DATA TO EXAMINE:
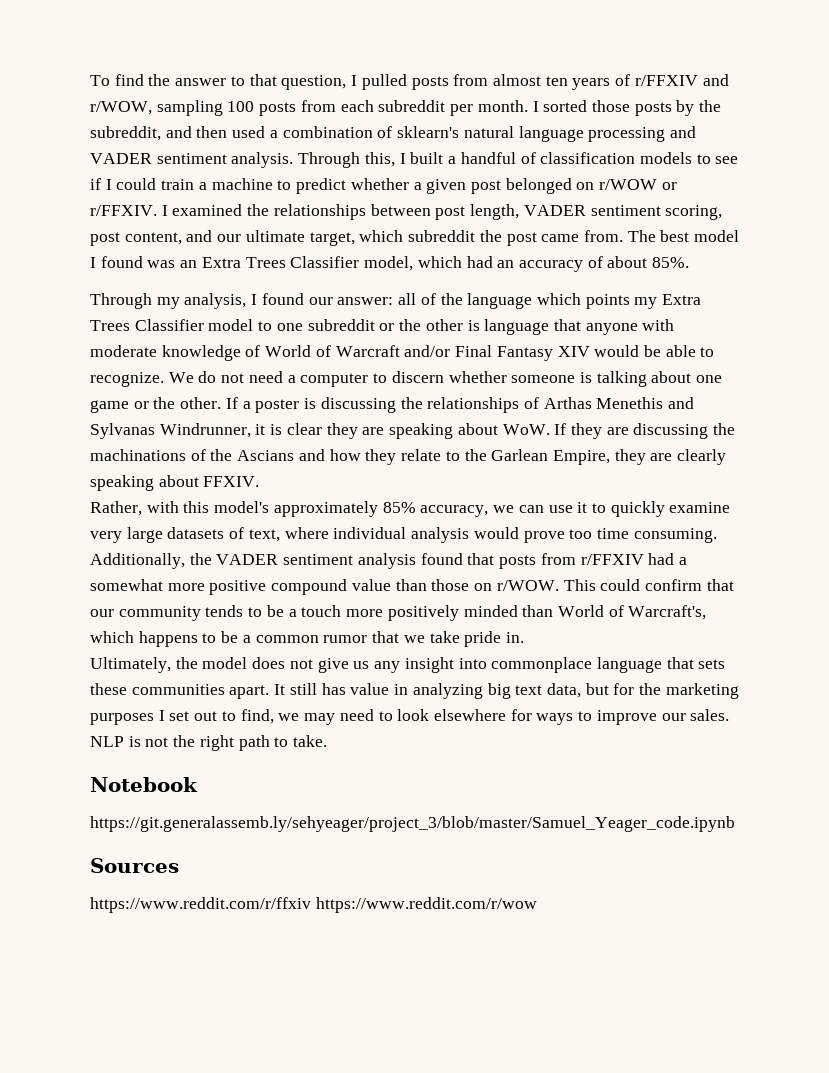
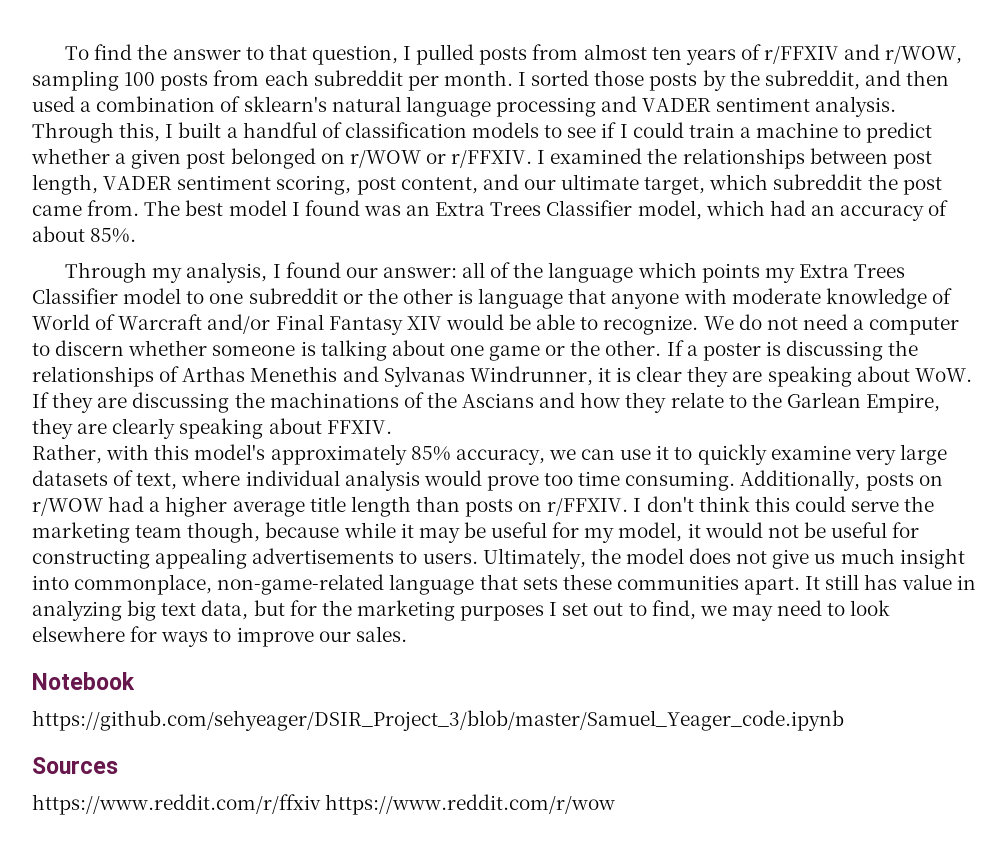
[189,553,687,569] [90,579,734,595] [90,605,707,621] [90,631,524,647] the VADER sentiment analysis found that posts from r/FFXIV had a somewhat more positive compound value than those on r/WOW. This could confirm that our community tends to be a touch more positively minded than World of Warcraft's, which happens to be a common rumor that we take pride in. // -> [865,473,943,491] [32,496,935,517] [32,522,920,543] [32,548,478,569] posts on r/WOW had a higher average title length than posts on r/FFXIV. I don't think this could serve the marketing team though, because while it may be useful for my model, it would not be useful for constructing appealing advertisements to users.
[374,661,401,673] any -> [840,548,895,564] much
[491,657,593,673] commonplace -> [74,574,385,595] commonplace, non-game-related
[90,735,328,751] NLP is not the right path to take. -> (407, 634) none
[90,816,735,832] https://git.generalassemb.ly/sehyeager/project_3/blob/master/Samuel_Yeager_code.ipynb -> [32,710,844,731] https://github.com/sehyeager/DSIR_Project_3/blob/master/Samuel_Yeager_code.ipynb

REQUIREMENT: A verbatim copy of the listing, with all pictures removed, is required.

RESULT FOR THIS EXERCISE:
[189,553,687,569] [90,579,734,595] [90,605,707,621] [90,631,524,647] the VADER sentiment analysis found that posts from r/FFXIV had a somewhat more positive compound value than those on r/WOW. This could confirm that our community tends to be a touch more positively minded than World of Warcraft's, which happens to be a common rumor that we take pride in. // -> [865,473,943,491] [32,496,935,517] [32,522,920,543] [32,548,478,569] posts on r/WOW had a higher average title length than posts on r/FFXIV. I don't think this could serve the marketing team though, because while it may be useful for my model, it would not be useful for constructing appealing advertisements to users.
[374,661,401,673] any -> [840,548,895,564] much
[491,657,593,673] commonplace -> [74,574,385,595] commonplace, non-game-related
[90,735,328,751] NLP is not the right path to take. -> (407, 634) none
[90,816,735,832] https://git.generalassemb.ly/sehyeager/project_3/blob/master/Samuel_Yeager_code.ipynb -> [32,710,844,731] https://github.com/sehyeager/DSIR_Project_3/blob/master/Samuel_Yeager_code.ipynb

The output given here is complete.